Hal ini didukung dengan pernyataan oleh Monjezi & Naderi (2016)
Subjective Well-Being adalah salah satu komponen dari sikap positif
individu terhadap dunia dimana mereka tinggal yang selalu memengaruhi
pemikiran manusia. Selain itu, Diener (2009) mengungkapkan bahwa
secara umum tidak ada perbedaan Subjective Well-Being yang signifikan
antara laki-laki dan perempuan. Namun perempuan ditemukan memiliki
intensitas perasaan negatif dan positif yang lebih banyak dibandingkan
laki-laki. Pernyataan ini didukung oleh Lyumbomirsky & Dickerhoof
(2005) yang menemukan Subjective Well-Being laki-laki dan perempuan
sama. Shuman (Eddington dan Shuman, 2008) menyatakan perempuan
lebih banyak mengungkapkan afek negatif dan depresi dibandingkan laki-
laki, dan lebih banyak mencari bantuan terapi untuk mengatasi gangguan
ini; namun laki-laki dan perempuan mengungkapkan tingkat kebahagiaan
global yang sama. Selain itu pendapat lain mengungkapkan bahwa tidak
ada perbedaan Subjective Well-Being laki-laki dan perempuan karena
tingkat emosi rata-rata laki-laki dan perempuan berada pada tingkat yang
sama (Seligman, 2005).
83
4.9.3 Kekuatan dan Keterbatasan yang dimiliki oleh penelitian yang
dilakukan
4.9.3.1 Kekuatan
1. Penelitian simultan mengenai Kebermaknaan Hidup dan
Kepribadian terhadap Subjective Well Being masih jarang
diteliti.
2. Penelitian mengenai Kepribadian sebagai faktor yang
memengaruhi Subjective Well Being sering kali dilakukan pada
orang yang masuk kategori young age. Maka kekuatan dari
penelitian ini dapat memberikan sumbangan bagi dunia
psikologi khususnya penelitian mengenai lansia.

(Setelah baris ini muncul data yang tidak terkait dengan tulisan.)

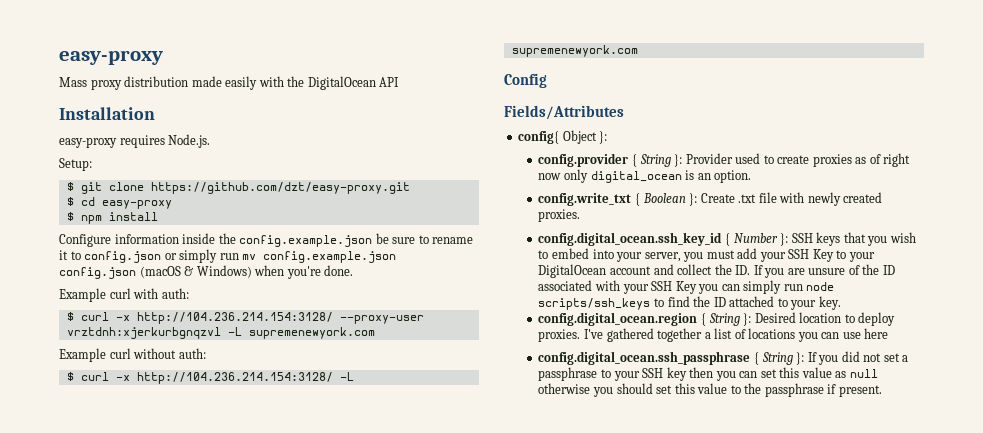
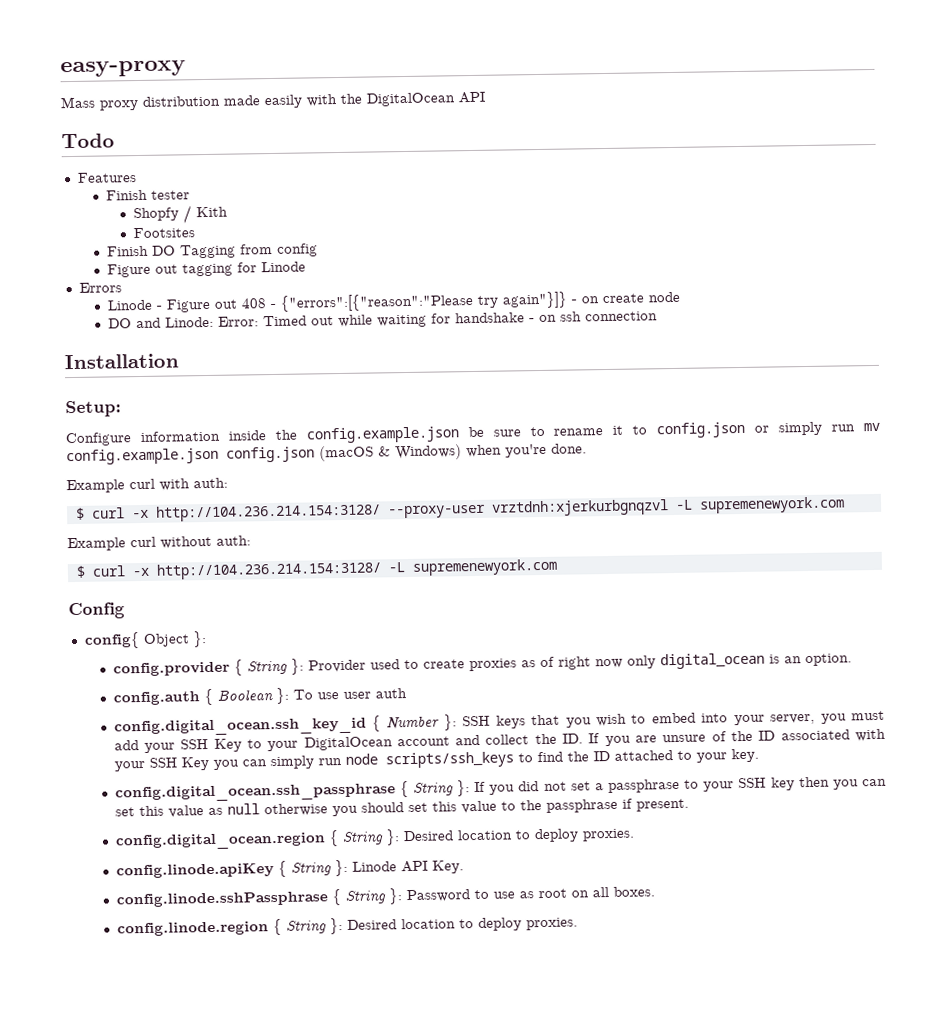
+ Todo
+ Features
+ Finish tester
+ Shopfy / Kith
+ Footsites
+ Finish DO Tagging from config
+ Figure out tagging for Linode
+ Errors
+ Linode - Figure out 408 - {"errors":[{"reason":"Please try again"}]} - on create node
+ DO and Linode: Error: Timed out while waiting for handshake - on ssh connection
  Installation
- easy-proxy requires Node.js.
  Setup:
- $ git clone https://github.com/dzt/easy-proxy.git
- $ cd easy-proxy
- $ npm install
- Fields/Attributes
- config.write_txt { Boolean }: Create .txt file with newly created proxies.
+ config.auth { Boolean }: To use user auth
- config.digital_ocean.region { String }: Desired location to deploy proxies. I've gathered together a list of locations you can use here
+ config.digital_ocean.region { String }: Desired location to deploy proxies.
+ config.linode.apiKey { String }: Linode API Key.
+ config.linode.sshPassphrase { String }: Password to use as root on all boxes.
+ config.linode.region { String }: Desired location to deploy proxies.

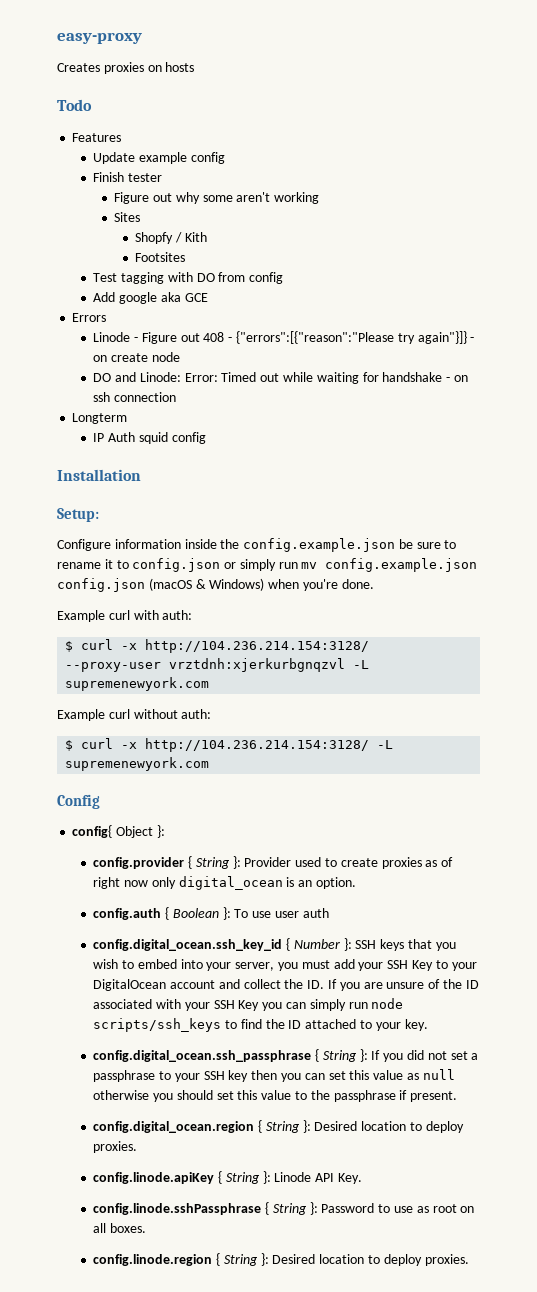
- Mass proxy distribution made easily with the DigitalOcean API
+ Creates proxies on hosts
+ Update example config
+ Figure out why some aren't working
+ Sites
  Shopfy / Kith
  Footsites
- Finish DO Tagging from config
- Figure out tagging for Linode
+ Test tagging with DO from config
+ Add google aka GCE
+ Longterm
+ IP Auth squid config

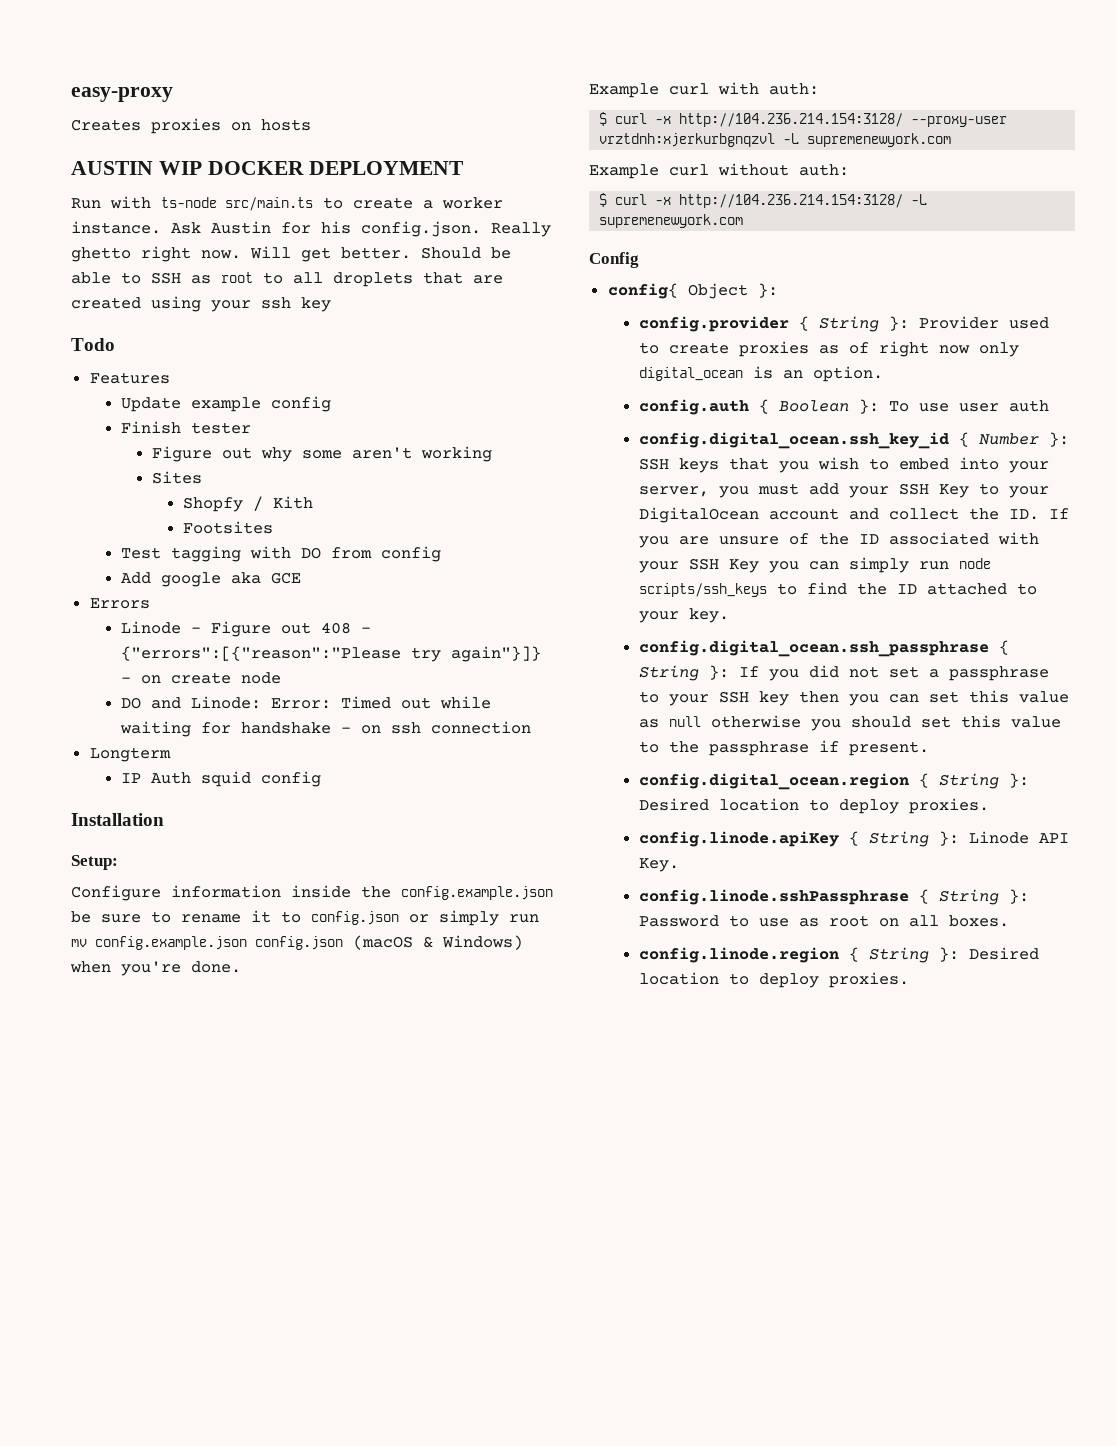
+ AUSTIN WIP DOCKER DEPLOYMENT
+ Run with ts-node src/main.ts to create a worker instance. Ask Austin for his config.json. Really ghetto right now. Will get better. Should be able to SSH as root to all droplets that are created using your ssh key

3. Hal baru yang menjadi temuan dalam penelitian ini adalah
Subjective Well Being lansia laki-laki cenderung lebih
dipengaruhi oleh Kepribadiannya, sementara Subjective Well
Being lansia perempuan cenderung dipengaruhi oleh
Kebermaknaan Hidupnya.
4.9.3.2 Keterbatasan
1. Subjek masih terbatas hanya di Kota Salatiga, sehingga hasil
tidak dapat digeneralisasikan dengan penelitian yang sama di
Kota Lain.
2. Penelitian ini adalah penelitian kuantitatif, sehingga hasil yang
didapatkan kurang mendalam mengenai peubah yang diteliti.
3. Adanya kendala dugaan Kristenisasi dalam proses pengambilan
data try out, sehingga untuk penelitian selanjutnya perlu
mempertimbangkan tempat pengambilan data.